P.S. § 780-111: "The responsibility for proper prescribing of controlled substances is upon the practitioner but a corresponding responsibility rests with the pharmacist who dispenses the medicine. . . ." Appellant did not act to protect his clients' safety upon his receipt of numerous prescriptions for medications (such as birth control drugs and unusually large dosages of valium) clearly not comporting with a dental practice.

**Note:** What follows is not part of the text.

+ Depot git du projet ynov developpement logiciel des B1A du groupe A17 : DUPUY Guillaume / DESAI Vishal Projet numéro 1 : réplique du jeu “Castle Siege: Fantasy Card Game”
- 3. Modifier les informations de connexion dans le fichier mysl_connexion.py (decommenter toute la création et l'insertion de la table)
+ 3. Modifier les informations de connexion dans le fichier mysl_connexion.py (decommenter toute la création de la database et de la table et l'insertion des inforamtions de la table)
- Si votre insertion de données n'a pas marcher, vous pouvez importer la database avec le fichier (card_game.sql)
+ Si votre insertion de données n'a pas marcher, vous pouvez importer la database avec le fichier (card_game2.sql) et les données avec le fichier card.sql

The record further discloses the interdependence of the dental office and appellant's pharmacy at the medical center. By written agreement, appellant paid a salary to the dentist and furnished the dental office fixtures. The dental office supplied 97.1% of the prescriptions filled at the pharmacy. Dental office prescriptions were sent directly to the pharmacy at the medical center while patients awaited their medicines. The record indicates that appellant also had the right to terminate the dentist's employment as appellant had unilaterally ended agreements with other professionals at the medical center.

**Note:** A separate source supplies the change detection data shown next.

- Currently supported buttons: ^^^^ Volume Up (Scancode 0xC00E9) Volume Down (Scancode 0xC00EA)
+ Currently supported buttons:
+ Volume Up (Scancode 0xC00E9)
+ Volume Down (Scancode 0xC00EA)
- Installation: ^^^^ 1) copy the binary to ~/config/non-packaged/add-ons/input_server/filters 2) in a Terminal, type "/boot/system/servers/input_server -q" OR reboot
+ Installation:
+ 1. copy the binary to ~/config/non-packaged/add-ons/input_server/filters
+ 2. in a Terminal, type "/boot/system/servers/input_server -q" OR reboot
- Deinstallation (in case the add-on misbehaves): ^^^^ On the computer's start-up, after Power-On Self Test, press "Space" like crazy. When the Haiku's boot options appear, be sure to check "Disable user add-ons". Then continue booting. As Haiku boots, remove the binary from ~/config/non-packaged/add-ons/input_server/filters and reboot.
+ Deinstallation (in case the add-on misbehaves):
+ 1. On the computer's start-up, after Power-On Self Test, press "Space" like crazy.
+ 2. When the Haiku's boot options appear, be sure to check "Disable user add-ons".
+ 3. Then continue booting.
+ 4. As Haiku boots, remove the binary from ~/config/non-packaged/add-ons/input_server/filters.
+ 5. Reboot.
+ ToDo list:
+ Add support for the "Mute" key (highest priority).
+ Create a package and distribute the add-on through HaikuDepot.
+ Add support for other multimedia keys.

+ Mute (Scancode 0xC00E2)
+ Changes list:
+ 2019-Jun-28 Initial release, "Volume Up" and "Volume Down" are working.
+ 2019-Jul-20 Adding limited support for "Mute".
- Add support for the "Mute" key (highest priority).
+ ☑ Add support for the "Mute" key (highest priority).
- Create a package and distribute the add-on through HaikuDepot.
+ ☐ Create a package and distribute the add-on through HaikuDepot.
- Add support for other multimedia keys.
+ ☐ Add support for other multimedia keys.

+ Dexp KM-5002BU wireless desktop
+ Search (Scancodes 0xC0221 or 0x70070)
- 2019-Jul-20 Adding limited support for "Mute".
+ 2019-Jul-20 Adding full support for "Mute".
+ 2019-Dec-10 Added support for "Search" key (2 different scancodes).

According to the criteria enumerated in the Restatement (Second) of Agency § 220(2) (1958), the economic and functional interdependence of the pharmacy and dental office demonstrates that the dentist practicing at the medical center is appellant's employee. Pennsylvania courts have generally recognized that the principal aspect of an employer-employee relationship is the employer's right to control or actual control of the employee's manner of performance. However, the courts have noted exceptions where the highly technical and skilled character of a job precludes the possibility of adequately controlling the manner in which the work is accomplished. In St. Paul Fire & Marine Insurance Co. v. Aetna Casualty & Surety Co., 394 Fed. Supp. 1274 (M.D. Pa. 1974), aff'd, 532 F.2d 747 (3rd. Cir. 1976), a radiologist was

[ 56 Pa. Commw. Page 85]

    termed an employee of a hospital although the hospital administrators were unqualified to direct the radiologist's work. "Not every employer is competent to supervise the details of the work of highly skilled individuals whom he has hired. Nevertheless, those persons remain his employees." Id. at 1276.

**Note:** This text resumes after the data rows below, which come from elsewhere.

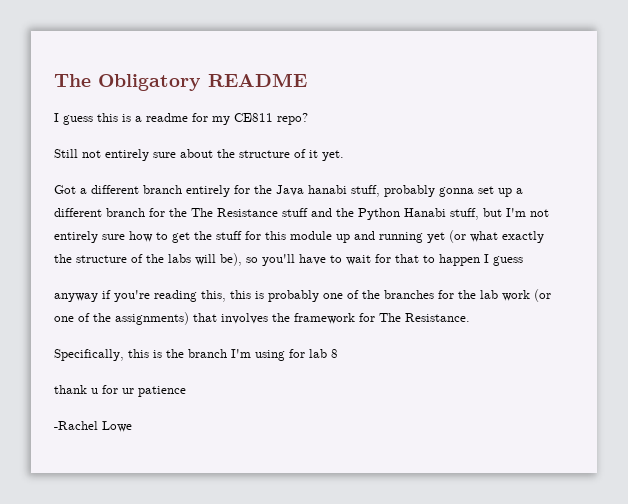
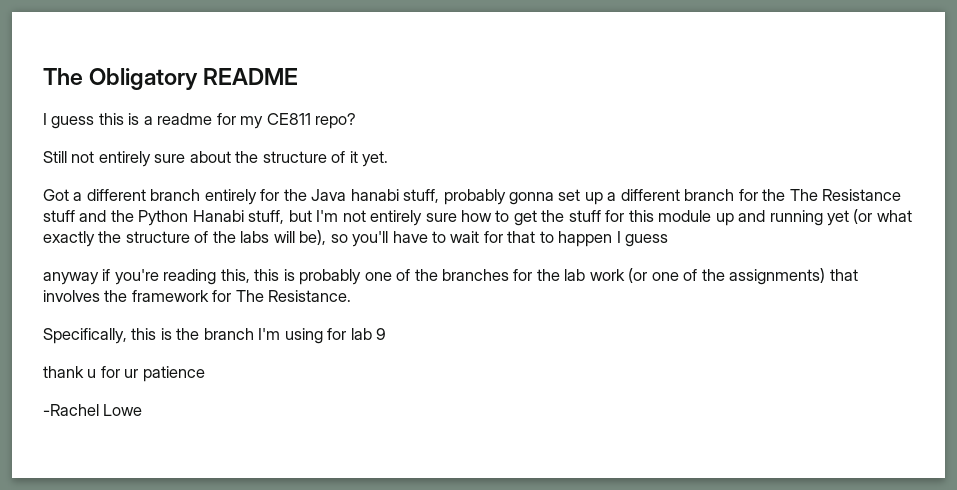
- Specifically, this is the branch I'm using for lab 8
+ Specifically, this is the branch I'm using for lab 9

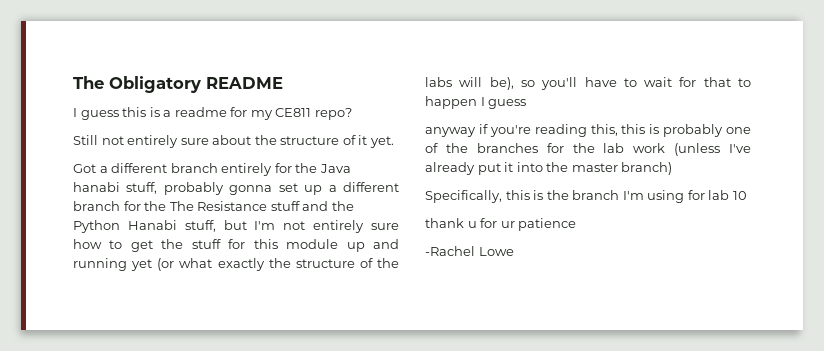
- anyway if you're reading this, this is probably one of the branches for the lab work (or one of the assignments) that involves the framework for The Resistance.
+ anyway if you're reading this, this is probably one of the branches for the lab work (unless I've already put it into the master branch)
- Specifically, this is the branch I'm using for lab 9
+ Specifically, this is the branch I'm using for lab 10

By the weight of the indicia, the dentist working at the medical center is appellant's employee. Therefore, appellant is deemed to know the regulations pertaining to his dental employee and is liable for billing DPW in violation of Section 9414.51 of the MA Manual, 55 Pa. Code § , which lists drugs not compensable when prescribed by a dentist.

Moreover, the close interaction of the dental office and pharmacy is prohibited by Section 5(a)(9)(v) of the Pharmacy Act, 63 P.S. § 390-5(a)(9)(v), which describes as a form of grossly unprofessional conduct, "the entering into any agreement with a medical practitioner or any other person for the payment or acceptance of compensation in any form for the recommending of the professional services of either party."

Finally, appellant argues that he is being improperly penalized. Section 9413.81 of the MA Manual, 55 Pa. Code § , formerly § 9413.10, 5 Pa. B. 2535 (1975), § 9413.101, 6 Pa. B. 1496 (1976), permits the following actions by the DPW where provider misutilization has occurred: (1) suspension of the provider from participation in the MA Program for a specified time and (2) recovery of money. Where there has been a flagrant and extensive disregard of both MA regulations and professional standards, permanent suspension of the offending provider from the MA Program is not an unduly harsh penalty, but rather, is a measure necessary to preserve the integrity of the MA Program. Restitution of the entire $91,403.65 is justified since (1) as a pharmacist, appellant has a duty to respond to uncommon drug prescriptions and

[ 56 Pa. Commw. Page 86]

(2) as the dentist's employer, appellant is deemed to know which drugs are not compensable when prescribed by a dentist.

Accordingly, we will enter the following


And Now, January 13, 1981, the adjudication and final order of the Department of Public Welfare, dated October 20, 1978, is affirmed.